Let me briefly give you an update on the significant progress we have made on a few of our strategic action fronts. First, comfort and convenience remains a key focus as we continue with our recliner reseats. There are 505 screens at 44 locations; I said 505 screens at 44 locations that we have deployed to-date, delivered admissions revenue per screen growth of 33% more than doubling of the EBITDA in the second quarter of 2014.
To be sure, the solid top-line per screen growth and more than doubling of EBITDA in a period where industry admissions revenue was down 6.5 points, says we are dramatically significantly outperforming and our strategy is working. That 33% per screen admissions growth was nicely balanced as well, with 21 points coming from attendance and 10 points coming from average ticket price increase.
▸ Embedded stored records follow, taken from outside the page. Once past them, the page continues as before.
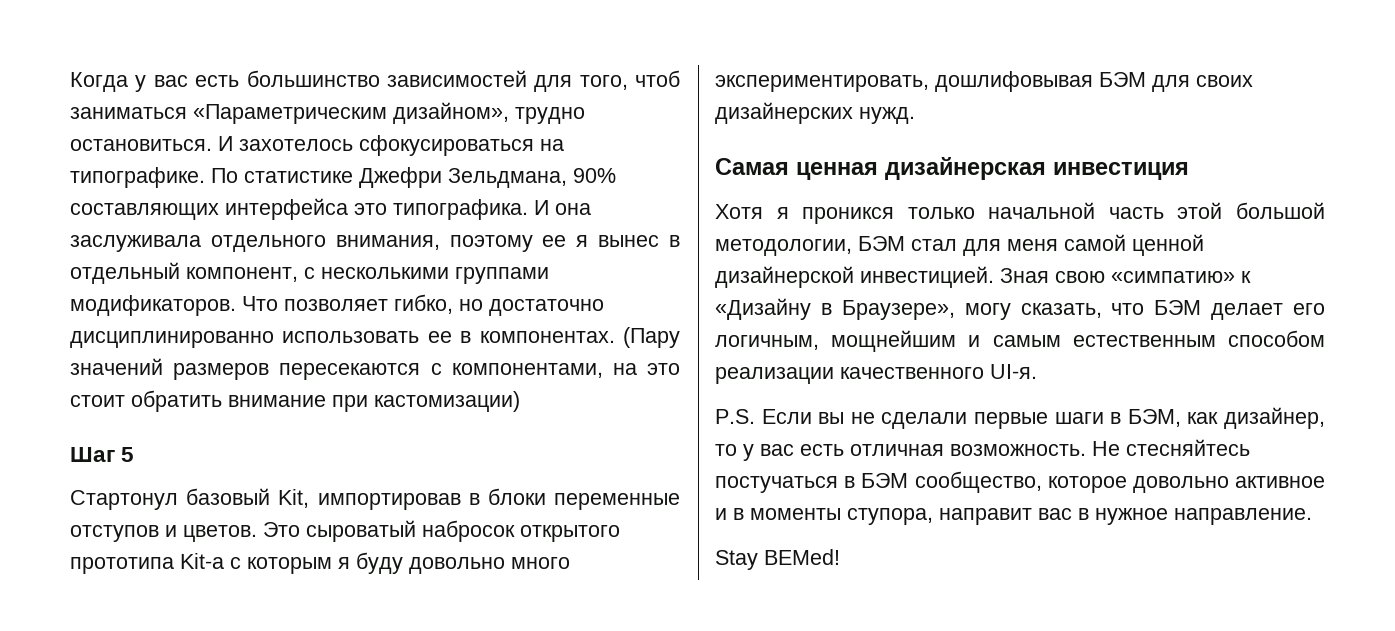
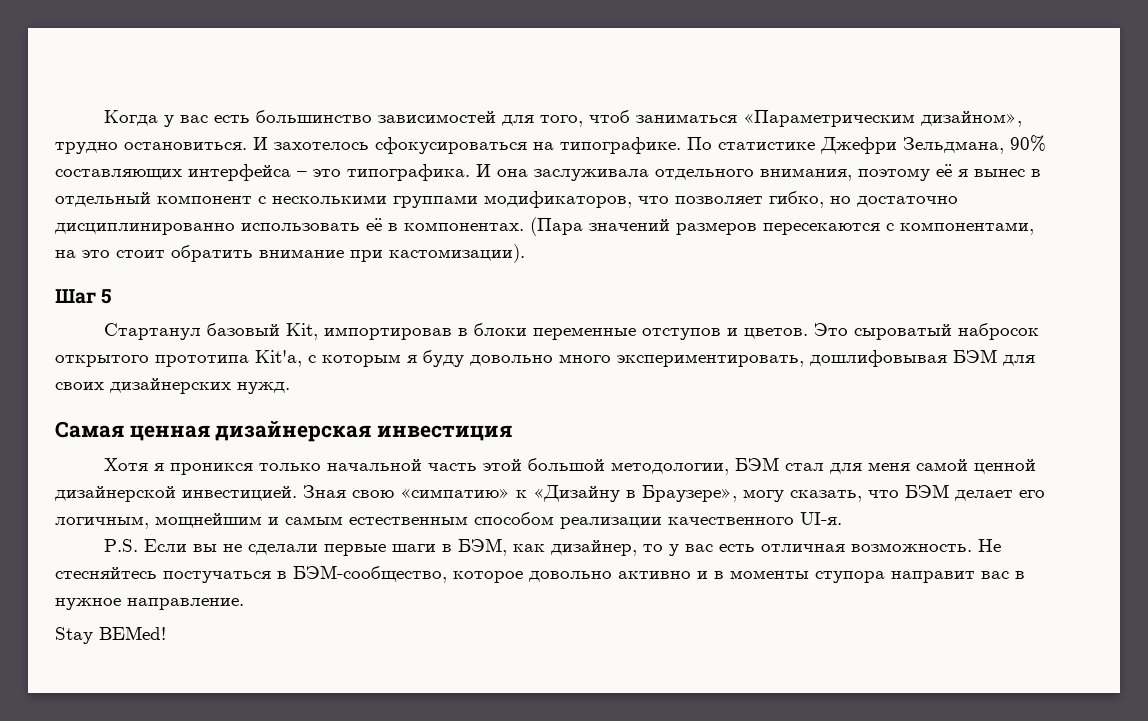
(348, 209) none -> [297,171,307,177] –
[542,235,567,247] ее -> [936,164,952,177] её
[186,267,298,282] компонент, -> [157,195,252,204] компонент
[70,295,278,316] модификаторов. Что -> [484,191,669,208] модификаторов, что
[427,331,452,343] ее -> [366,218,382,231] её
[622,327,680,348] (Пару -> [530,217,583,236] (Пара
[374,391,520,412] кастомизации) -> [389,244,525,263] кастомизации).
[70,490,178,510] Стартонул -> [104,323,202,340] Стартанул
[180,553,224,569] Kit-а -> [255,350,302,367] Kit'а,
[861,471,1042,493] БЭМ сообщество, -> [293,565,447,583] БЭМ-сообщество,
[1235,476,1325,488] активное -> [618,571,691,579] активно
[847,508,933,525] ступора, -> [815,571,885,583] ступора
We believe that this type of balanced growth clearly illustrates the tremendous power of our re-seat program and their customers are not solely driven by this slate of movies, but also the experience of seeing those movies in the comfort and style of an AMC theater. LINK
Lopez also highlights the 69% top-box get satisfaction scores, calling it “not only the highest in the circuit, but in a class by themselves when it comes to retail enterprises.” Coupled with the improved on-line ticketing and an average concession spend per customer of USD $4.22, the message is clear: even if Hollywood delivers a poor slate of film, we are getting good at extracting more money from the people who do still go to the cinema.